▸ **DATA RECORDS**:

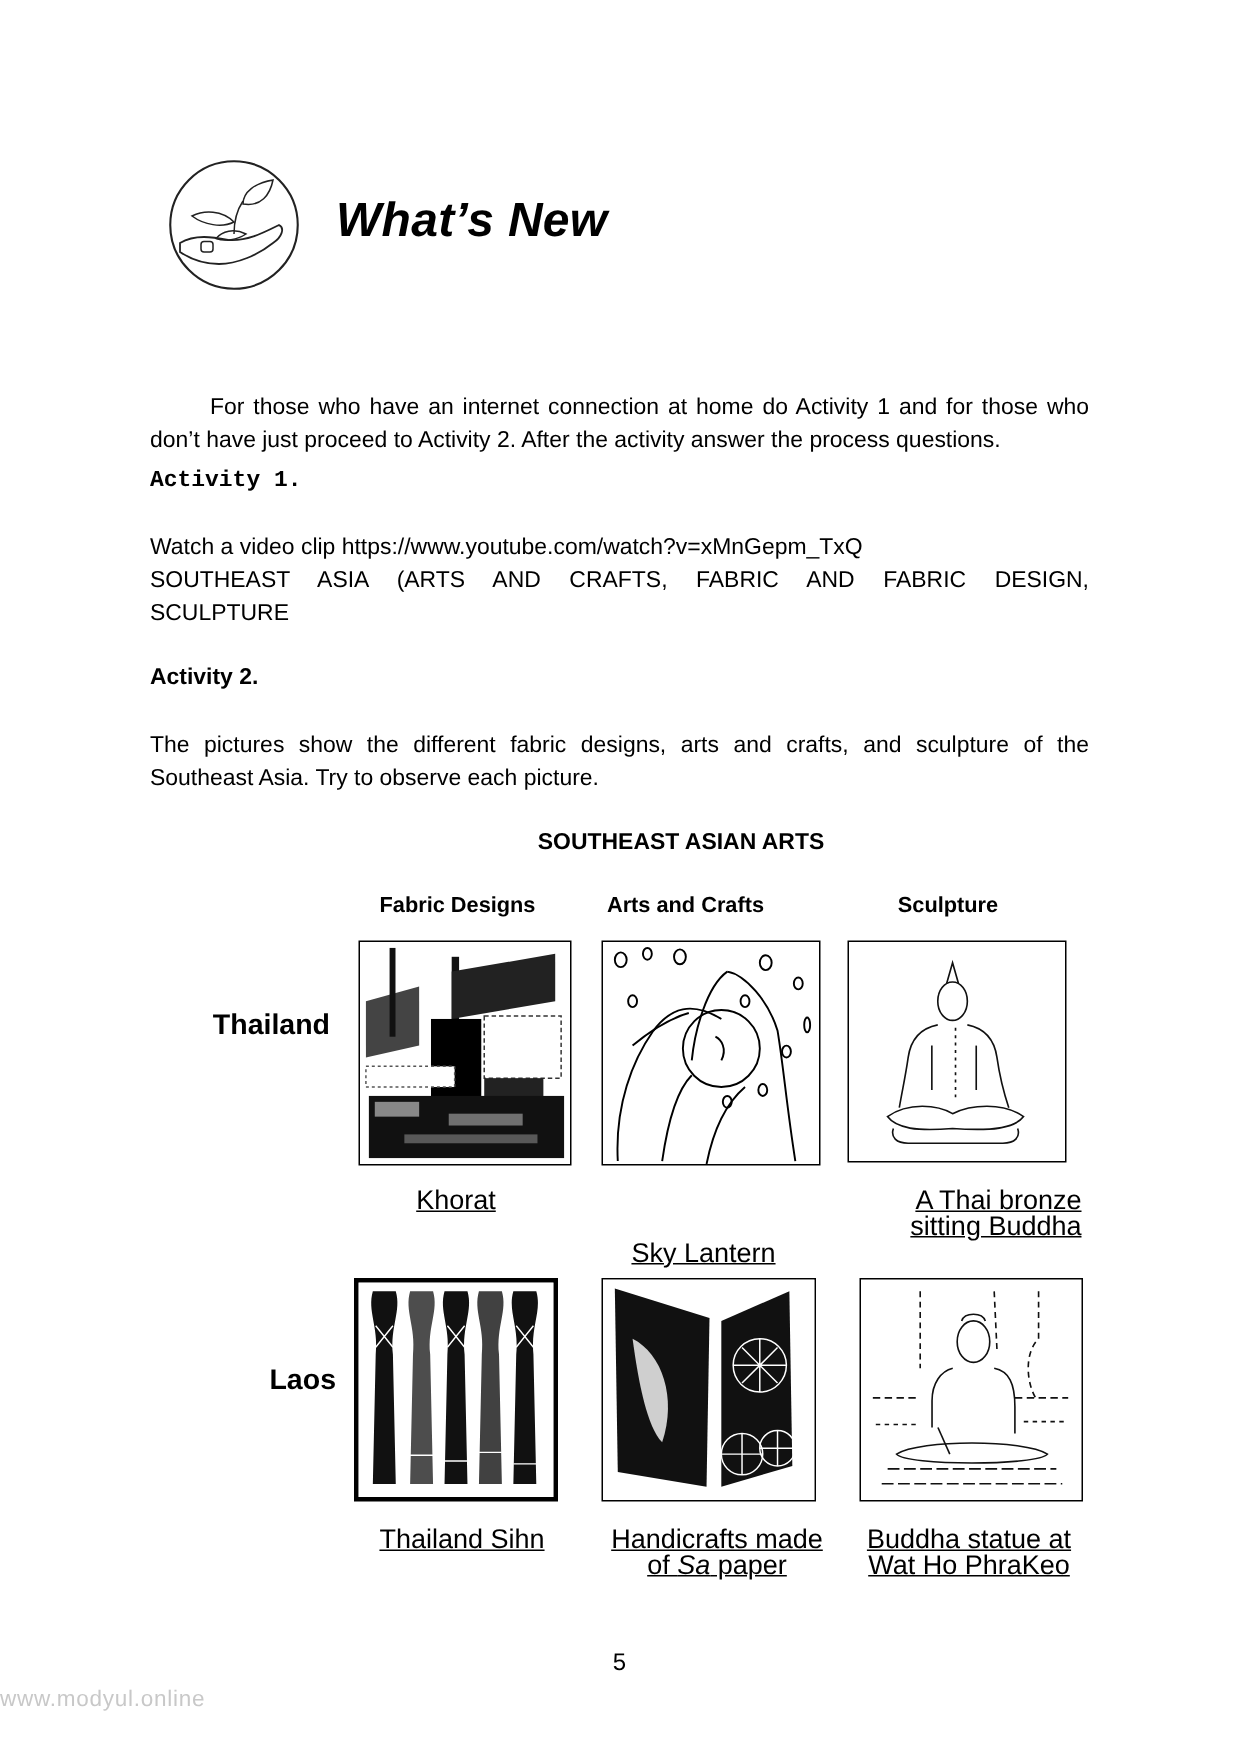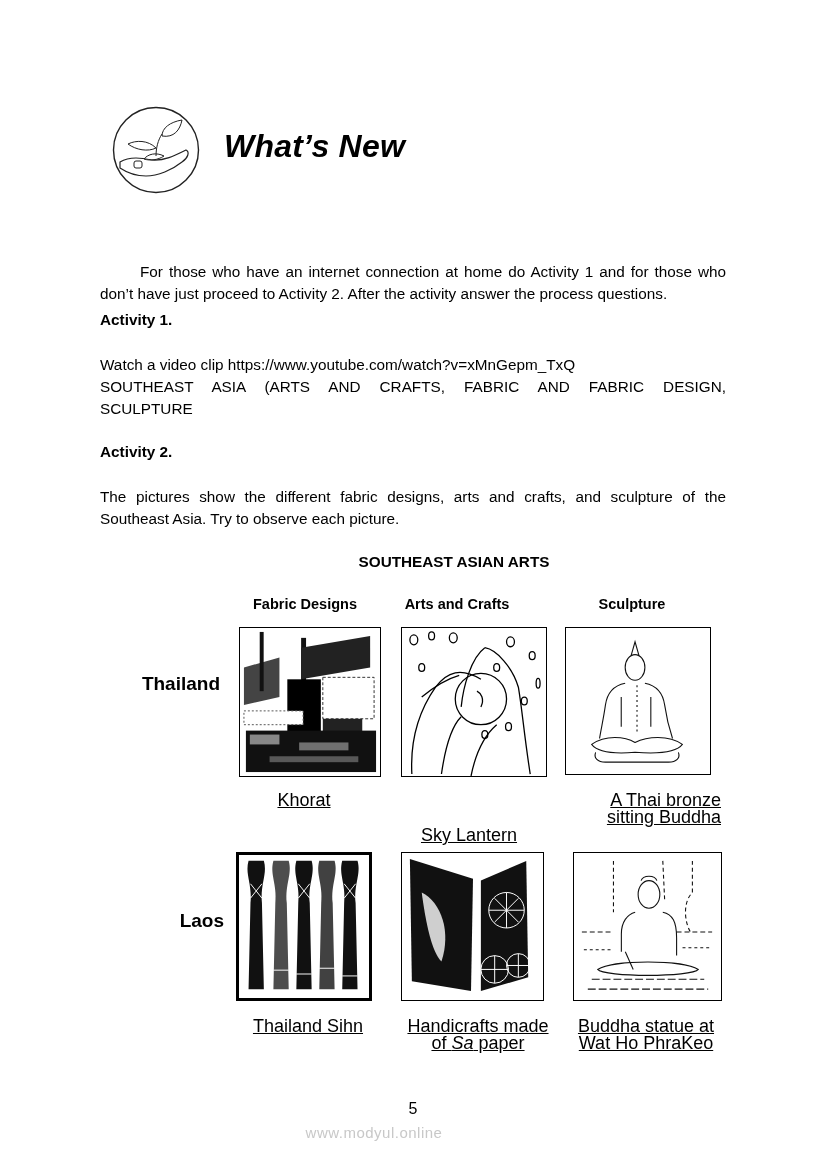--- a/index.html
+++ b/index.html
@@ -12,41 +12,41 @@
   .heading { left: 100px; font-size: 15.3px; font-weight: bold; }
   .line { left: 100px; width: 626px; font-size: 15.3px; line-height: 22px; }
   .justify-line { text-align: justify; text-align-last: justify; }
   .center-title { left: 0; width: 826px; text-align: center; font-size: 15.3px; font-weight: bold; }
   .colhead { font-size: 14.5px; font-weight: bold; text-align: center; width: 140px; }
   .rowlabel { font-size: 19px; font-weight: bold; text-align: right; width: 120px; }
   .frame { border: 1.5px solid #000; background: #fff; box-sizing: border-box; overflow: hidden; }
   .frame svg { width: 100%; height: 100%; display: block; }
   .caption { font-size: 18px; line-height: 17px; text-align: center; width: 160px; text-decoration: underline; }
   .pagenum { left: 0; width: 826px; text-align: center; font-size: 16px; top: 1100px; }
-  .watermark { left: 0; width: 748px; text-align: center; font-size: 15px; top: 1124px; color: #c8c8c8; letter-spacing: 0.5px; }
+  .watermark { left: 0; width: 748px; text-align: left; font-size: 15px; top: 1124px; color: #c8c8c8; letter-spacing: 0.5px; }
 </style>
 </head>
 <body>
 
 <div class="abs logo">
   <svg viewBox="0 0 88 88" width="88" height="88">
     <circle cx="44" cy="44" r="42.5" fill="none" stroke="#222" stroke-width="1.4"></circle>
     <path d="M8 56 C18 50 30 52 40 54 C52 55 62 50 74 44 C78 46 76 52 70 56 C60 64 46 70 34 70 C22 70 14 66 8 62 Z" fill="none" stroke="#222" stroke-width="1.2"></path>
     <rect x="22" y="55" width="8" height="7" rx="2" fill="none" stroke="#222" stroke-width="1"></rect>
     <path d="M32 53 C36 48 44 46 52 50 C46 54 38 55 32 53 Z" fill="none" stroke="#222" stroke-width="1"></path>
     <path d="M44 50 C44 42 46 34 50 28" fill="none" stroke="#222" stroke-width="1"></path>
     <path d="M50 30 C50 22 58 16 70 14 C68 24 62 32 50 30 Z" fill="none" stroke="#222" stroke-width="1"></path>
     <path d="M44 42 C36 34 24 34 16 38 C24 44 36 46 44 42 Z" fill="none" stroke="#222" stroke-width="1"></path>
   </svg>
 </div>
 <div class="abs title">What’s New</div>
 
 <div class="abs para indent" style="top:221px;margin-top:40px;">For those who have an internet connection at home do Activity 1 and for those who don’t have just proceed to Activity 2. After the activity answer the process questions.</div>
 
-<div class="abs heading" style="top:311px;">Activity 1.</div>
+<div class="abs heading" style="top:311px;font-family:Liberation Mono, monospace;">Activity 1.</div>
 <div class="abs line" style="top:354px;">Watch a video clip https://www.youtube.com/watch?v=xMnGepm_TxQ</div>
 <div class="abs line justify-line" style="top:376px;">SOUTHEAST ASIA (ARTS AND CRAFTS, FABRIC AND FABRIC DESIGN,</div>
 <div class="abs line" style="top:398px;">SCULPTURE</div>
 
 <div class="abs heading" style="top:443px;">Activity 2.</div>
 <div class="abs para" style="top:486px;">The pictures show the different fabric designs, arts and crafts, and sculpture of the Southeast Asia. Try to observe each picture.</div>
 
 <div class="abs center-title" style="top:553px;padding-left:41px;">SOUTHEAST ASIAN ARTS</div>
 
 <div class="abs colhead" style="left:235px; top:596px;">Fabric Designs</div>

▸ **WORK TO COMPLETE**: Transcribe the data exactly and leave no picture in the copy.

▸ **OUTPUT FOR THIS TASK**:
--- a/index.html
+++ b/index.html
@@ -12,41 +12,41 @@
   .heading { left: 100px; font-size: 15.3px; font-weight: bold; }
   .line { left: 100px; width: 626px; font-size: 15.3px; line-height: 22px; }
   .justify-line { text-align: justify; text-align-last: justify; }
   .center-title { left: 0; width: 826px; text-align: center; font-size: 15.3px; font-weight: bold; }
   .colhead { font-size: 14.5px; font-weight: bold; text-align: center; width: 140px; }
   .rowlabel { font-size: 19px; font-weight: bold; text-align: right; width: 120px; }
   .frame { border: 1.5px solid #000; background: #fff; box-sizing: border-box; overflow: hidden; }
   .frame svg { width: 100%; height: 100%; display: block; }
   .caption { font-size: 18px; line-height: 17px; text-align: center; width: 160px; text-decoration: underline; }
   .pagenum { left: 0; width: 826px; text-align: center; font-size: 16px; top: 1100px; }
-  .watermark { left: 0; width: 748px; text-align: center; font-size: 15px; top: 1124px; color: #c8c8c8; letter-spacing: 0.5px; }
+  .watermark { left: 0; width: 748px; text-align: left; font-size: 15px; top: 1124px; color: #c8c8c8; letter-spacing: 0.5px; }
 </style>
 </head>
 <body>
 
 <div class="abs logo">
   <svg viewBox="0 0 88 88" width="88" height="88">
     <circle cx="44" cy="44" r="42.5" fill="none" stroke="#222" stroke-width="1.4"></circle>
     <path d="M8 56 C18 50 30 52 40 54 C52 55 62 50 74 44 C78 46 76 52 70 56 C60 64 46 70 34 70 C22 70 14 66 8 62 Z" fill="none" stroke="#222" stroke-width="1.2"></path>
     <rect x="22" y="55" width="8" height="7" rx="2" fill="none" stroke="#222" stroke-width="1"></rect>
     <path d="M32 53 C36 48 44 46 52 50 C46 54 38 55 32 53 Z" fill="none" stroke="#222" stroke-width="1"></path>
     <path d="M44 50 C44 42 46 34 50 28" fill="none" stroke="#222" stroke-width="1"></path>
     <path d="M50 30 C50 22 58 16 70 14 C68 24 62 32 50 30 Z" fill="none" stroke="#222" stroke-width="1"></path>
     <path d="M44 42 C36 34 24 34 16 38 C24 44 36 46 44 42 Z" fill="none" stroke="#222" stroke-width="1"></path>
   </svg>
 </div>
 <div class="abs title">What’s New</div>
 
 <div class="abs para indent" style="top:221px;margin-top:40px;">For those who have an internet connection at home do Activity 1 and for those who don’t have just proceed to Activity 2. After the activity answer the process questions.</div>
 
-<div class="abs heading" style="top:311px;">Activity 1.</div>
+<div class="abs heading" style="top:311px;font-family:Liberation Mono, monospace;">Activity 1.</div>
 <div class="abs line" style="top:354px;">Watch a video clip https://www.youtube.com/watch?v=xMnGepm_TxQ</div>
 <div class="abs line justify-line" style="top:376px;">SOUTHEAST ASIA (ARTS AND CRAFTS, FABRIC AND FABRIC DESIGN,</div>
 <div class="abs line" style="top:398px;">SCULPTURE</div>
 
 <div class="abs heading" style="top:443px;">Activity 2.</div>
 <div class="abs para" style="top:486px;">The pictures show the different fabric designs, arts and crafts, and sculpture of the Southeast Asia. Try to observe each picture.</div>
 
 <div class="abs center-title" style="top:553px;padding-left:41px;">SOUTHEAST ASIAN ARTS</div>
 
 <div class="abs colhead" style="left:235px; top:596px;">Fabric Designs</div>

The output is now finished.